The test was a bit easier than I expected it to be,to be honest.Starting from the English portion there were two paragraphs with blanks and we had to fill them with the most appropriate option.A topic was given ''A nod to the wise and a rod to the otherwise''.We had to write a paragraph on it.Then they asked us to write an essay on the topic''Fathers are better parents than mothers''.You could either agree or disagree with the proposition.

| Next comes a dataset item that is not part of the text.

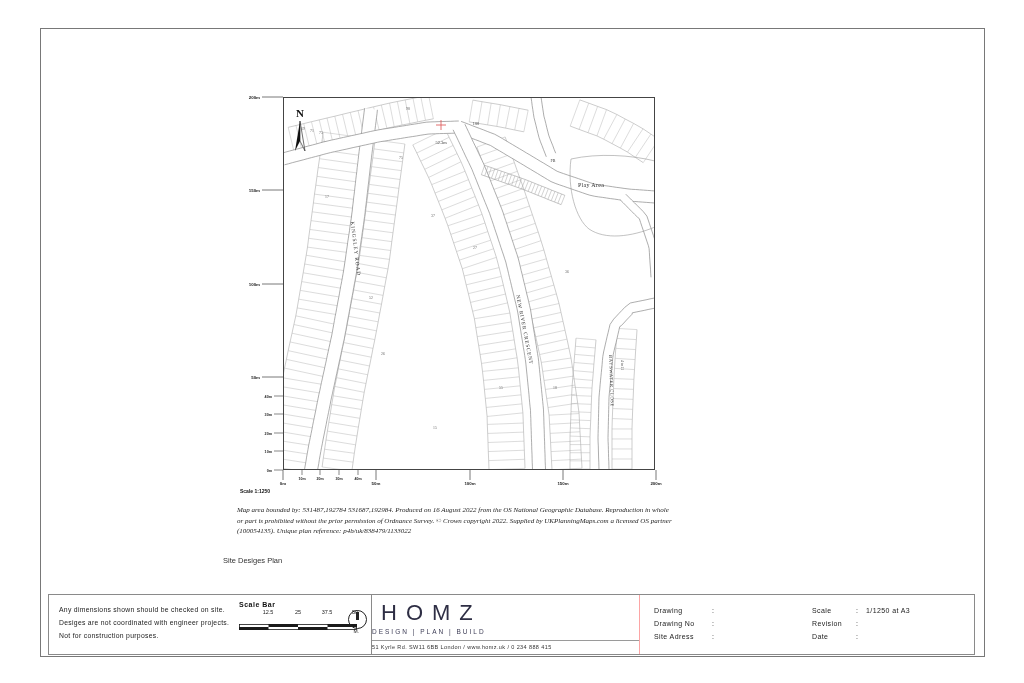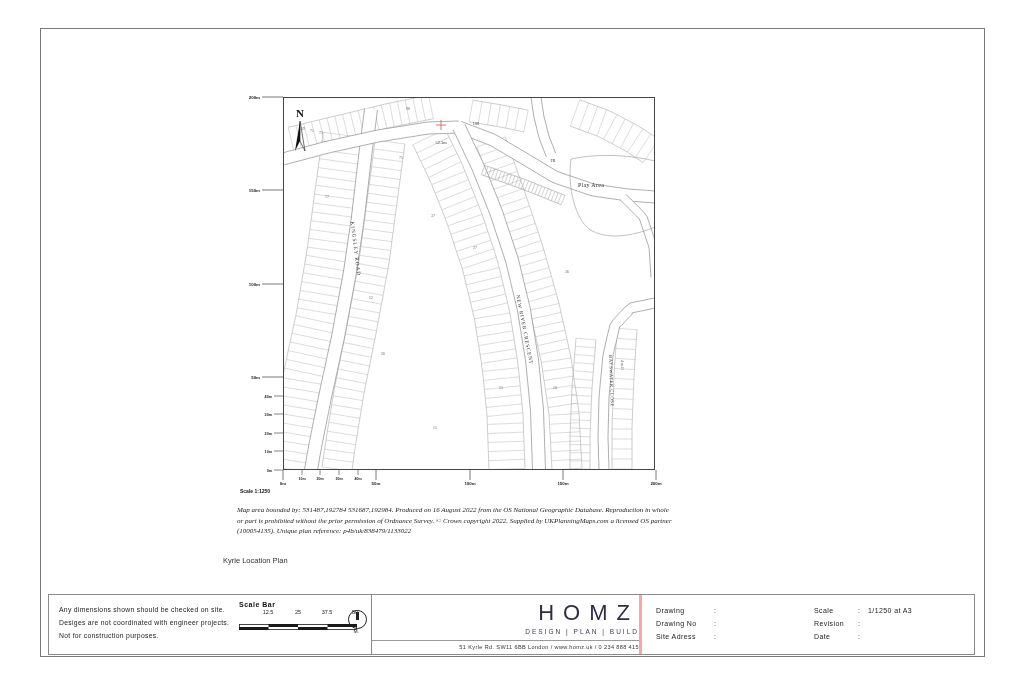"Kyrle Location Plan" div.site-plan-title { text: Kyrle Location -> Site Desiges }
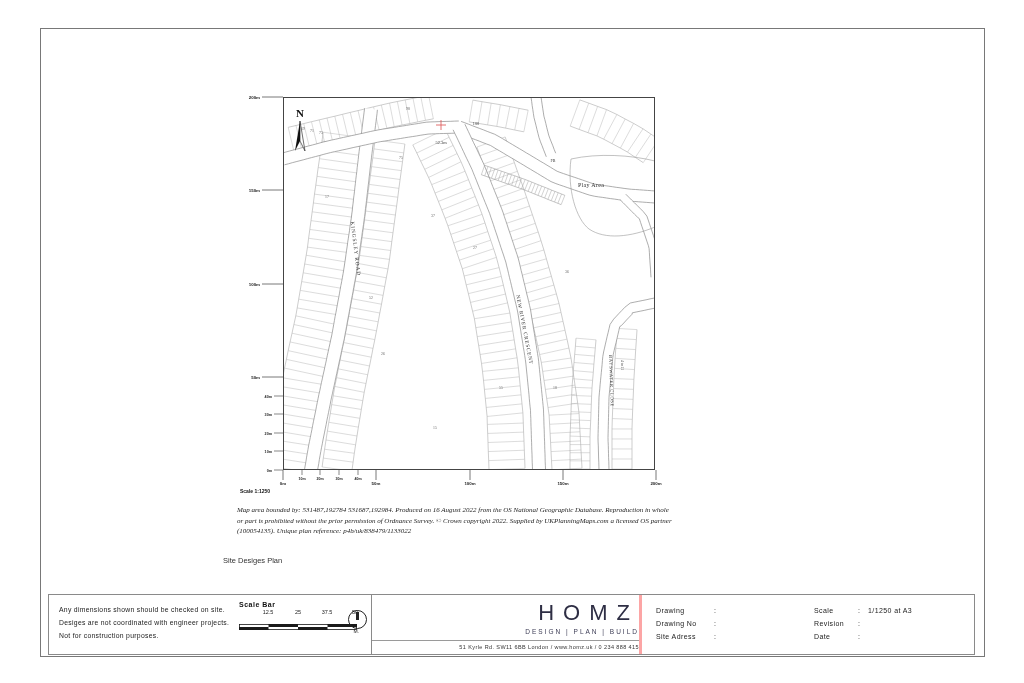"HOMZ" .f-center { border-right: 3px solid #fca5a5 -> 1px solid #fca5a5; text-align: right -> left }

Most of the sciences portion questions were from the Fsc books with a few from A levels too.As far as I could recall the physics portion contained quite a few questions concerned with thermodynamics.Science reasoning questions were logical and required concept and some real concentration and patience.Time management was a real issue during the test.I was left with very little time when I reached the Mathematical reasoning section.The questions looked quite easy concerning mostly with percentages, ratios and proportions and algebra.I solved a few of them but then ran out of time.Anyways, this was a summary of the test,everything I could recall I shared it.Hope you find it helpful.ALL THE BEST


- - - Updated - - -

SAT (SCHOLASTIC APTITUDE TEST) is an aptitude test that is taken thrice or more times a year.In SAT I you are tested for english and general maths.SAT II subject test is taken in the science subjects.Universities abroad and some universities in Pakistan give admission on SAT score basis.There are the SAT I and SAT II subject books available for its preparation.It is also used for preparing for the aga khan aptitude test and some other unis as well.


----------



## Extinct Human (Oct 29, 2012)

I wonder when the result will be posted? They said early august. I hope it is before Eid then.


----------



## Mahrukh99 (Jul 15, 2013)

Thanku so much for ur reply.
I am willing to give the test next year insha'Allah, so please pray for me.


----------



## Awais 1 (Apr 3, 2013)

Sure... BEST OF LUCK :thumbsup:


----------